Maria Lourenço, do grupo fabricante de papéis de impressão e escrita Portucel Soporcel, notou diferenças entre a edição de 2014. “Os negócios na feira foram muito bons, melhores do que no ano passado. Foi notável a grande proporção de visitantes internacionais no fim de semana”, aponta a representante da empresa portuguesa. Os resultados contabilizados pela Messe Frankfurt confirmam isso: 93% dos visitantes disseram ter alcançado os objetivos. Além disso, 76% deles eram gerentes e, portanto, com alto poder de decisão.


Novidade: Paperworld Plaza


Integrantes da associação alemã dos fabricantes de papel, materiais de escritório e artigos de papelaria (PBS-Markenindustrie) também se mostraram realizados. “Estamos muito satisfeitos com o rumo dos negócios na feira. Falamos com mais visitantes internacionais do que o esperado, e o número de visitantes profissionais alemães também foi muito bom”, afirma Rolf Schifferens, presidente da PBS-Markenindustrie e CEO da Faber-Castell.


No entanto, além do sucesso em âmbito geral, outro quesito beneficiou a associação de fabricantes: a estreia do Paperworld Plaza, que reuniu as marcas da indústria em só espaço e abrigou o Plaza Academy – programa de eventos e conferências adaptado especialmente às necessidades do comércio e da indústria. As oportunidades para trocar ideias e informações abordaram, entre outros temas, as tendências da internet, marketing e ecologia.

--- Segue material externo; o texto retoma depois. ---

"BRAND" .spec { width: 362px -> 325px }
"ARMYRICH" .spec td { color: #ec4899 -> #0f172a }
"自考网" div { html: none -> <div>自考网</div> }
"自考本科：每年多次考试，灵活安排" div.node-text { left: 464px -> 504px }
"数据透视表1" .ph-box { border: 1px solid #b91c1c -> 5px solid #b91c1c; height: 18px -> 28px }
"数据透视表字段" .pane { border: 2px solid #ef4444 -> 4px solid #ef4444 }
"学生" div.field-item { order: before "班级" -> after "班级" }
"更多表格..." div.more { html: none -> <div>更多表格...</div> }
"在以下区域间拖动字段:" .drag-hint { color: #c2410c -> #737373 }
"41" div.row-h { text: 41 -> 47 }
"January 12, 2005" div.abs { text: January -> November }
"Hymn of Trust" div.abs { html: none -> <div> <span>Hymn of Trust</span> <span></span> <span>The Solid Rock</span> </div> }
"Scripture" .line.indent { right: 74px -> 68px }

Outro destaque desse salão foi o Future Shopping, construído para demonstrar como as novas tecnologias digitais podem promover e dinamizar a vida de um negócio tradicional. Por meio de integração com dispositivos móveis, produtos reais ganham dimensão adicional, a exemplo dos códigos QR, dos sistemas de cupons e dos links para conteúdo de áudio e vídeo, e são capazes de proporcionar melhores experiências de compra aos clientes.


“Para nós, a Paperworld é a feira principal e, graças ao novo conceito, muitos fabricantes importantes podem ser encontrados aqui. Os expositores geram muitos impulsos para todas nossas áreas de negócio – não apenas para a próxima temporada, mas também para o desenvolvimento geral nos próximos anos. E o networking que se passa durante a feira – os contatos diretos efetuados – é um aspecto essencial”, resume o CEO da Kaut-Bullinger, empresa alemã do comércio de materiais para escritório, Johannes Peter Martin, durante visita ao Paperworld Plaza.